Écrire sur son X Blatter déclare : « Lise Klaveness mérite le plus grand respect. Elle a été la seule à avoir toujours pris une position claire et à ne pas suivre le courant dominant. Et à la FIFA, le moment est venu pour une femme de prendre les devants ».
Klaveness est présidente de la Fédération norvégienne de football (NFF) depuis quatre ans, et avant cela, elle était avocate et footballeuse internationale.
Sous sa direction, la NFF a adopté une position de principe sur un large éventail de questions, même si cela s’est traduite par l’isolement et l’infériorité numérique par la grande majorité des FA qui ont docilement suivi les projets et les projets d’Infantino.
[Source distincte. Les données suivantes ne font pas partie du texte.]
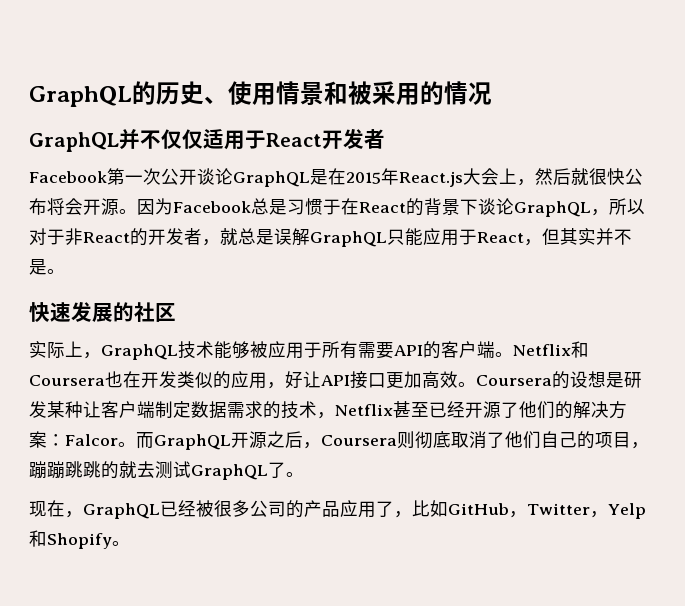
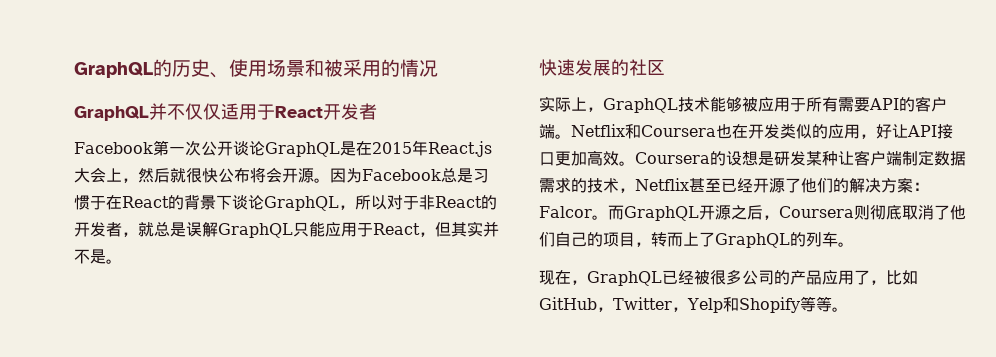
[276,81,300,105] 情 -> [267,59,286,77] 场
[29,461,286,480] 蹦蹦跳跳的就去测试GraphQL了 -> [651,232,838,248] 转而上了GraphQL的列车
(112, 541) none -> [799,296,832,312] 等等

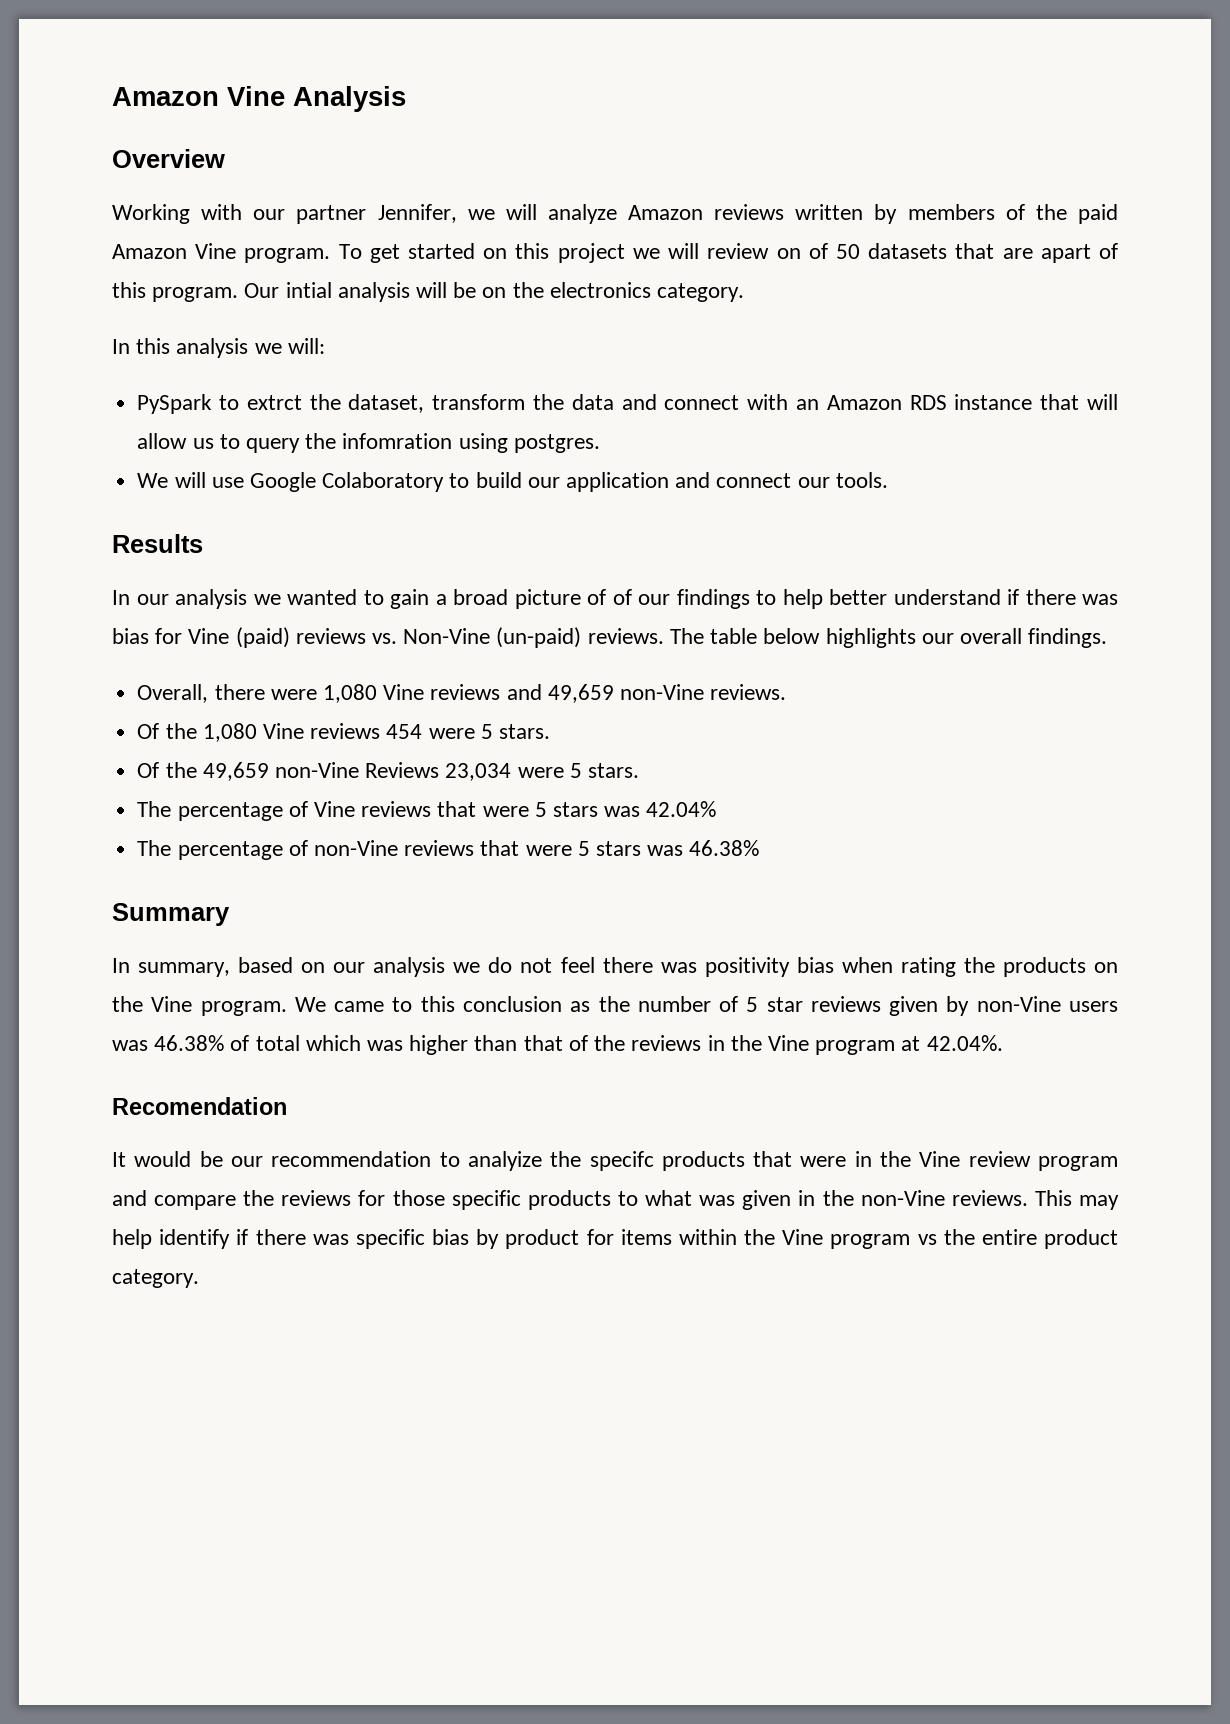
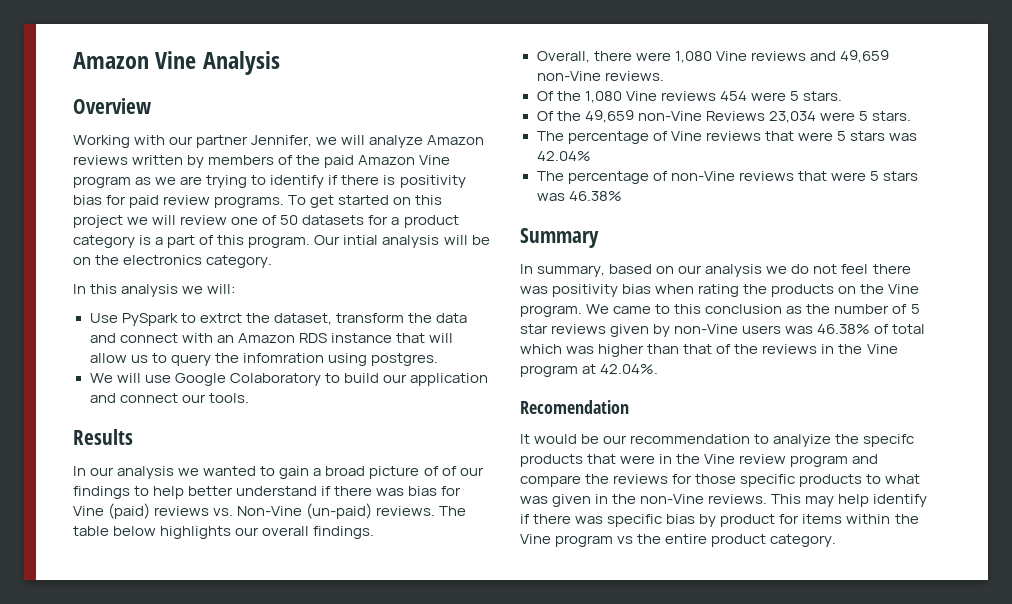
[244,248,331,263] program. -> [73,175,466,188] [73,195,285,208] program as we are trying to identify if there is positivity bias for paid review programs.
[776,248,801,259] on -> [231,217,259,225] one
[955,243,1091,263] that are apart -> [368,215,459,228] [73,235,196,248] for a product category is a part
(325, 346) none -> [89,313,118,323] Use

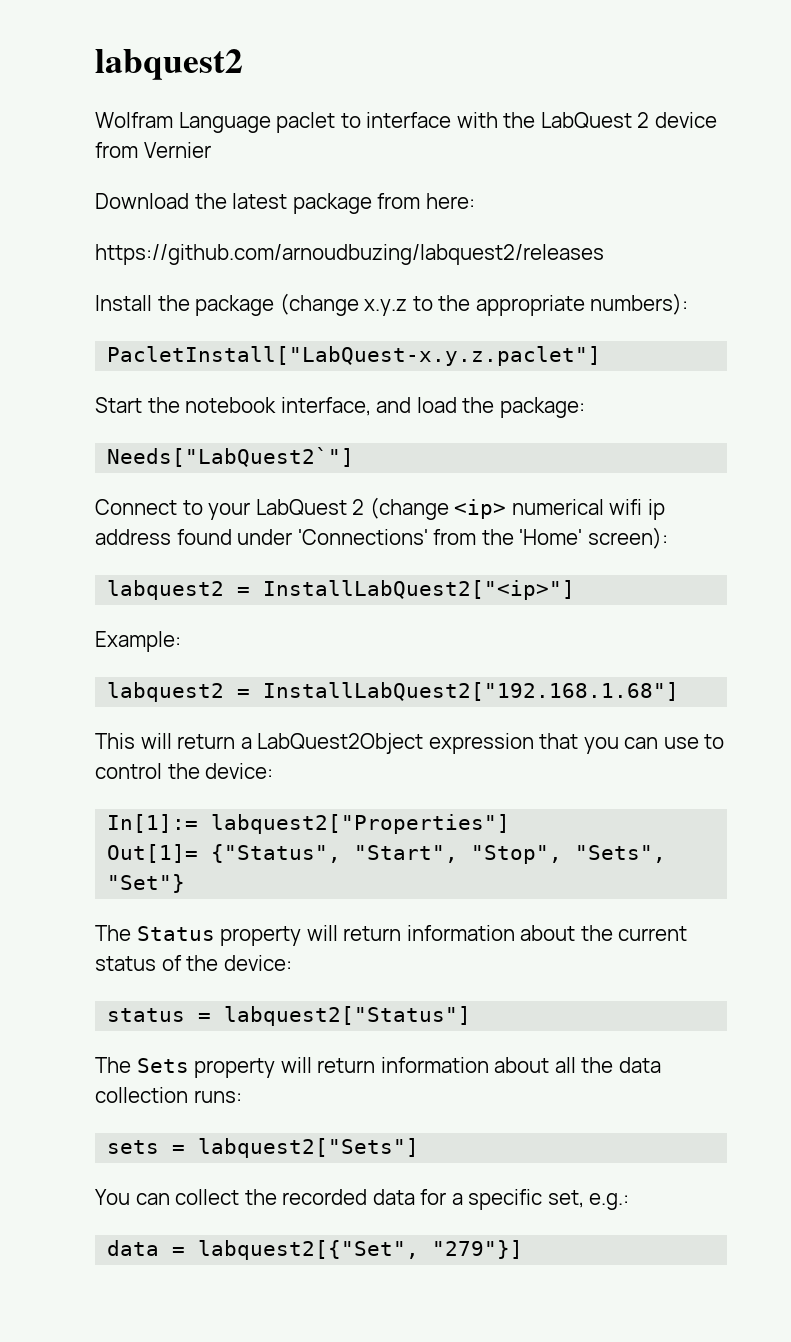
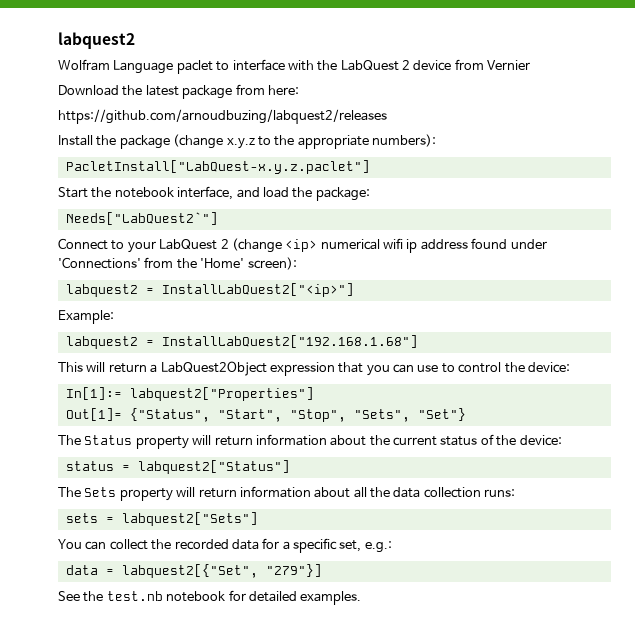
(524, 1249) none -> [58,590,362,605] // See the test.nb notebook for detailed examples.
Elle s’est prononcée – au Qatar – sur l’organisation de la Coupe du monde au Qatar en 2022, et elle a également critiqué l’attribution à l’Arabie saoudite de la Coupe du monde 2034 dans des circonstances inhabituelles.
La NFF faisait partie des rares associations membres de la FIFA à ne pas avoir envoyé de lettres plus tôt cette année pour soutenir la candidature d’Infantino à la réélection en mars 2027.
Blatter a été président de la FIFA de 1998 à 2015, date à laquelle il a démissionné à la suite d’un scandale de corruption.
Il a été innocenté des accusations de corruption personnelle par un tribunal suisse en août dernier.